Both his parents play music. Doug also makes photographs and Denise writes, including a book-in-progress that tells the stories of people who venture through the diner, where Nik worked as recently as last summer. “My mom’s under the firm belief, and I agree with her, that everyone has a story,” Nik said. “I mean, everyone’s interesting. That’s what’s cool about the diner – you have an unlimited amount of characters you can learn from.”
Fackler didn’t formally study cinema, or even attend college, although he landed admittance to the Los Angeles Film School at 16. He chose instead to forego commercial influences.
“That would have sucked, you know, directing Scary Movie V or something. Well, who knows what would have happened. All I know is I would have heard the same thing that a roomful of people would have learned. I don’t want to be taught an art. I want to like fall into an art and just let it happen. It’s an adventure, it’s an experience – each new thing.”
“I really want to try to be different. Every generation wants to do that and that’s why things change. So I just want to make sure I’m not rehashing the past.”
Fackler is intrigued with the idea of eliciting new emotions through his art. “Lovely, Still is very much written to evoke some kind of feeling. It takes place during Christmas time and it deals with family and love. It’s multi-layered. For some people that may be a happy feeling and for others it may be depressing. Art is trying to create a new feeling you’ve never felt before. You watch a film and you leave the film feeling a new way. You may not have a name for the feeling, but it’s new. That’s all I can hope for…”
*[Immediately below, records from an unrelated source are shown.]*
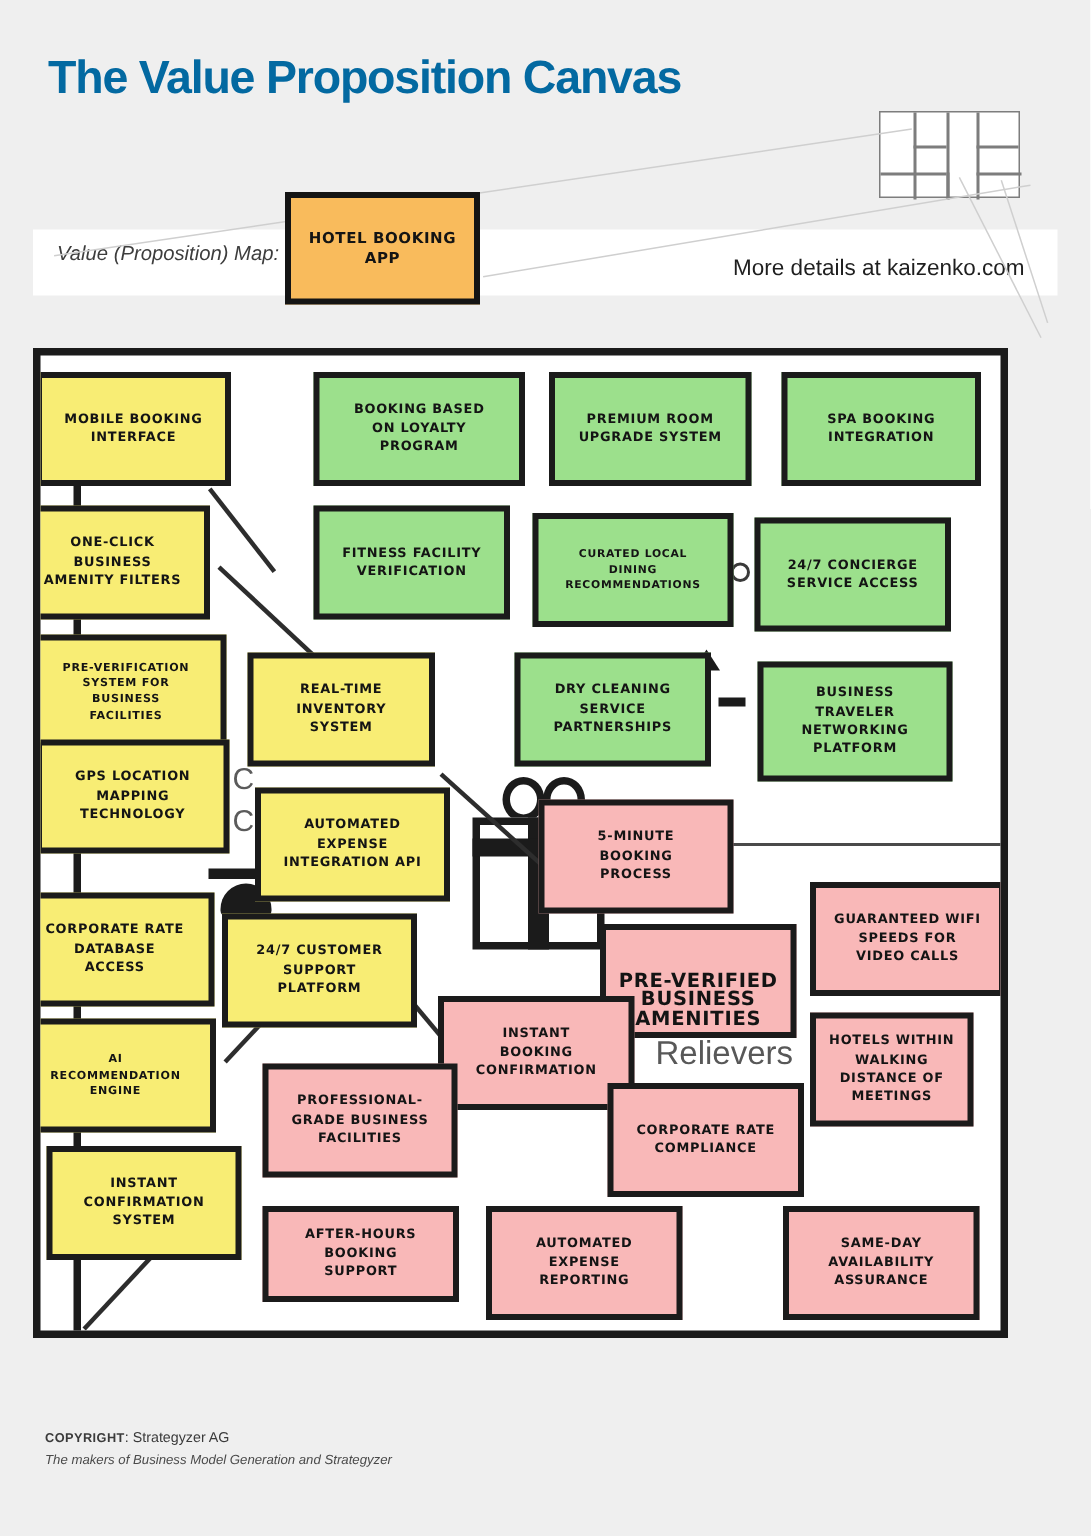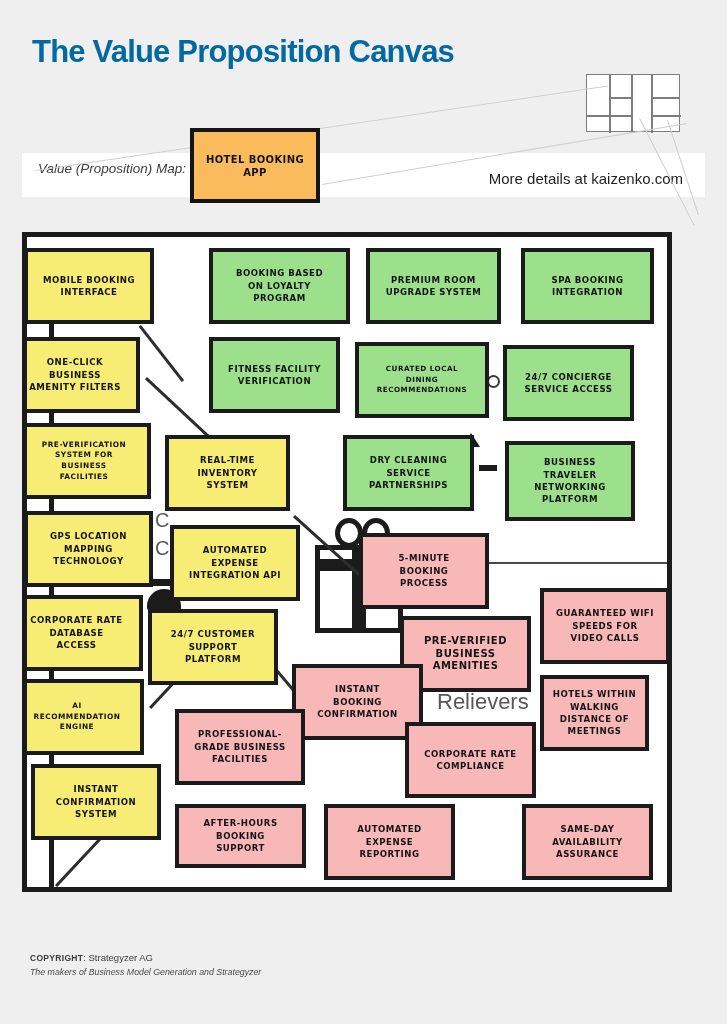"GPS LOCATION" div.note { top: 274px -> 256px }
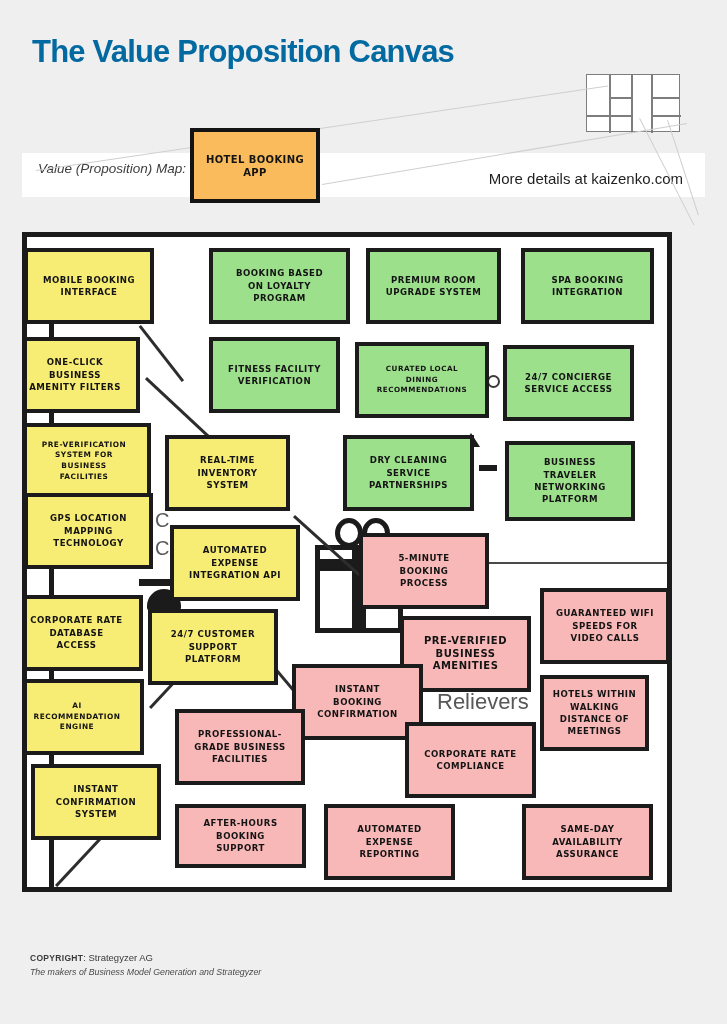"PRE-VERIFIED" div.note { align-items: none -> flex-end; font-size: 10px -> 13px }
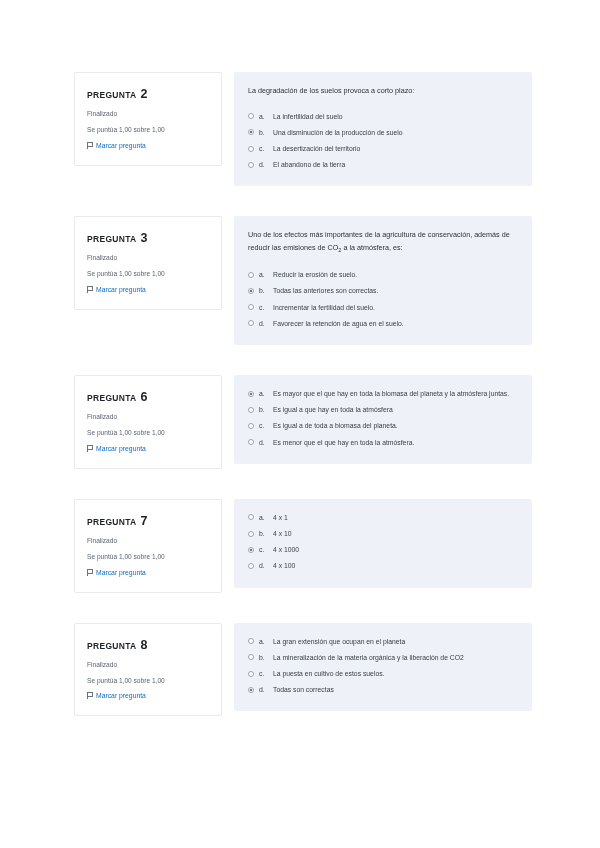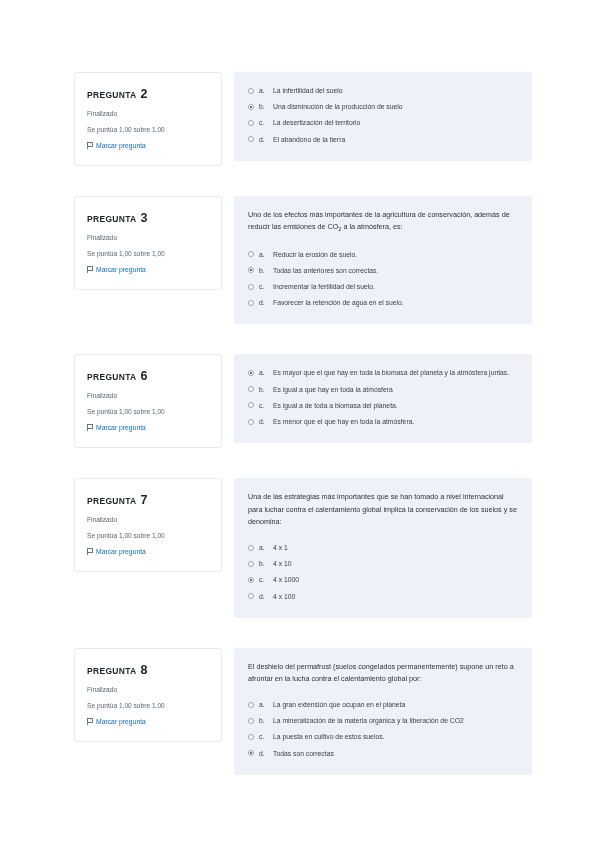"La degradación de los suelos" div.q-text { html: none -> <div>La degradación de los suelos provoca a corto plazo:</div> }
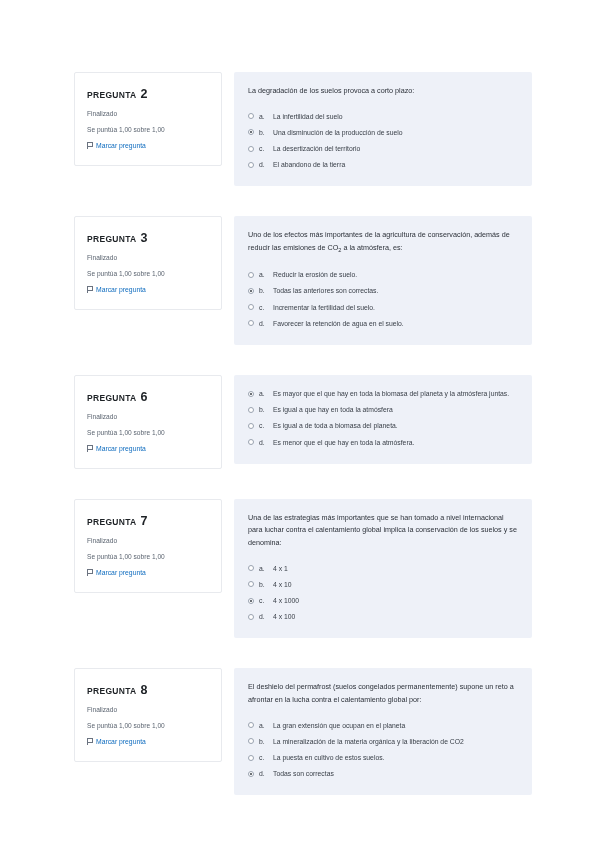"Una de las estrategias más" div.q-text { html: <div>Una de las estrategias más importantes que se han tomado a nivel internacional para luchar contra el calentamiento global implica la conservación de los suelos y se denomina:</div> -> none }
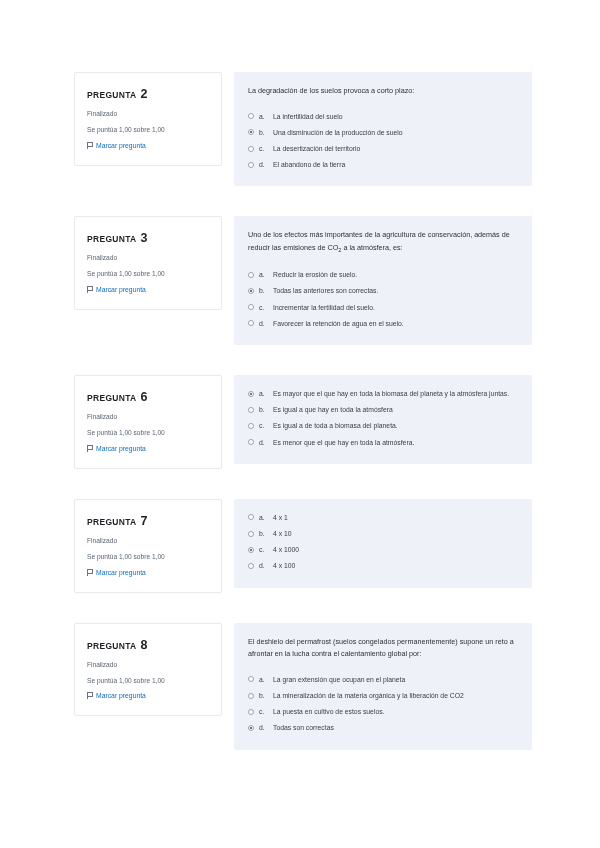"El deshielo del permafrost (suelos" div.q-text { html: <div>El deshielo del permafrost (suelos congelados permanentemente) supone un reto a afrontar en la lucha contra el calentamiento global por:</div> -> none }
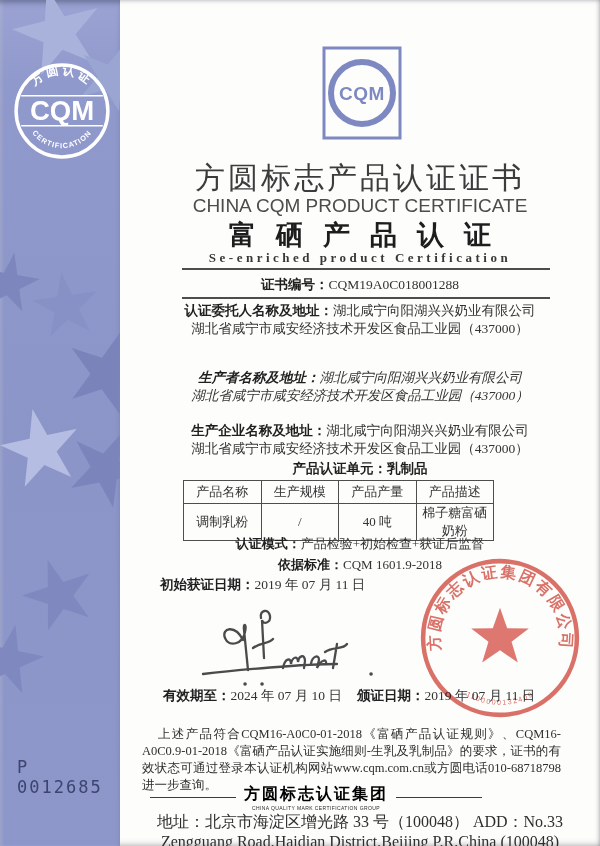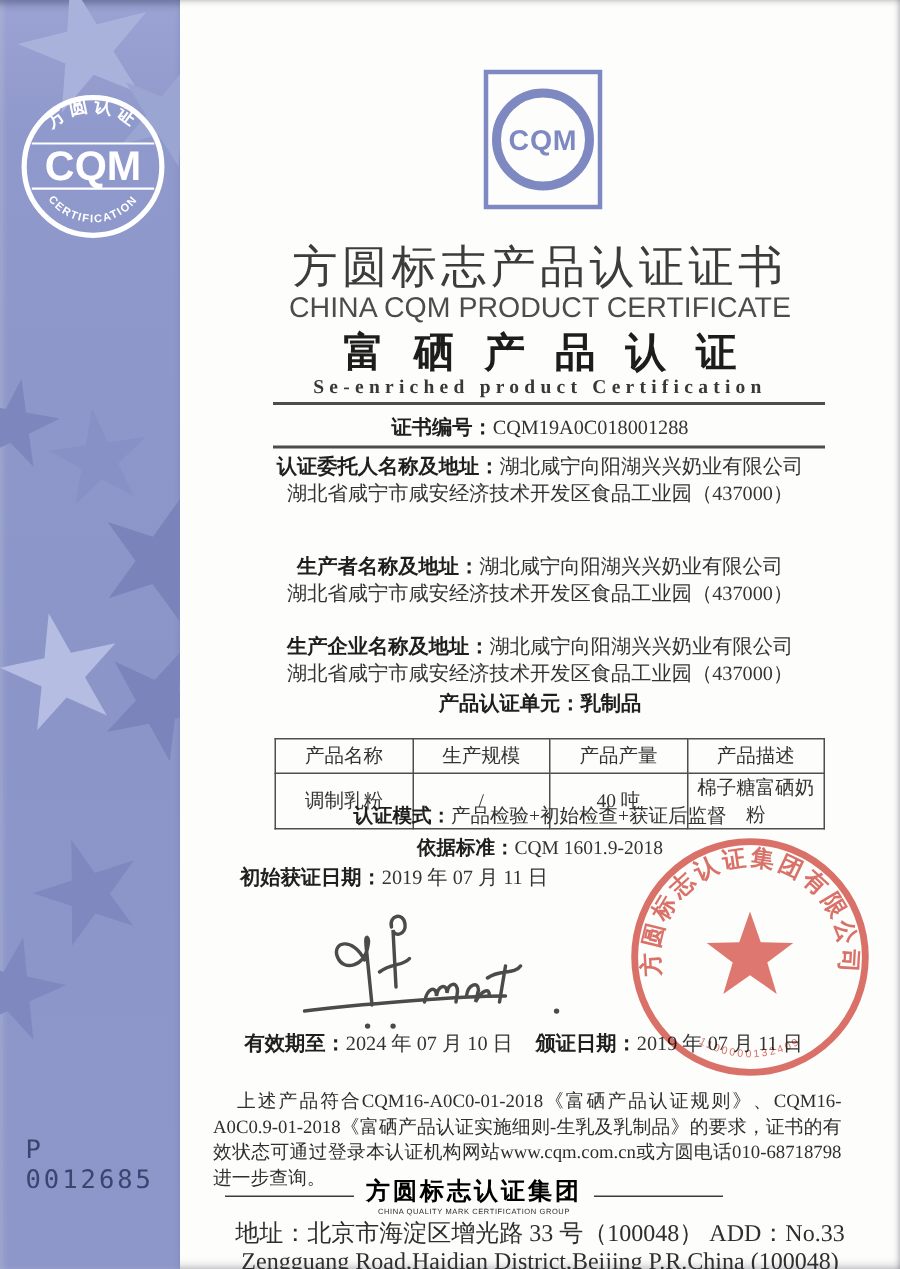"生产者名称及地址：湖北咸宁向阳湖兴兴奶业有限公司" div.center { font-style: none -> italic }
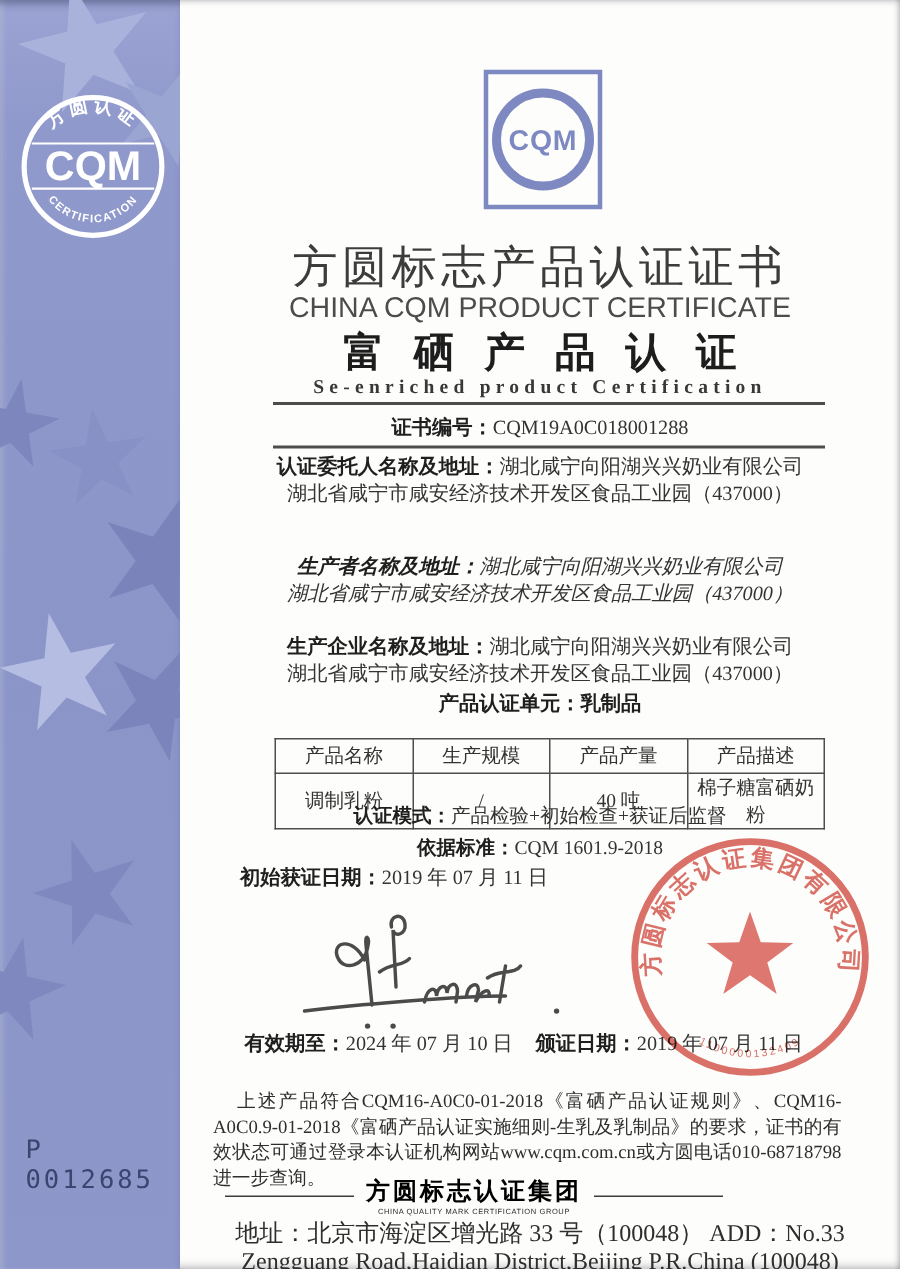"产品名称" .ptable { top: 492px -> 480px; width: 367px -> 311px }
Except for brief forays in L.A. Fackler developed his craft right here. He began making short films at Millard West, along the way finding a mentor in Altman. With Altman’s help, Fackler graduated from low-end to high-end film-video production and became a much-in-demand director for Saddle Creek artists, among them, Conor Oberst, who’s scoring Lovely.
About that comparison with Payne. They followed quite different paths to their first feature films. Payne graduated Stanford before going to film school at UCLA, where he directed a thesis project that got him a studio deal. Fackler’s thesis projects are the shorts/music videos he dreamed up and made.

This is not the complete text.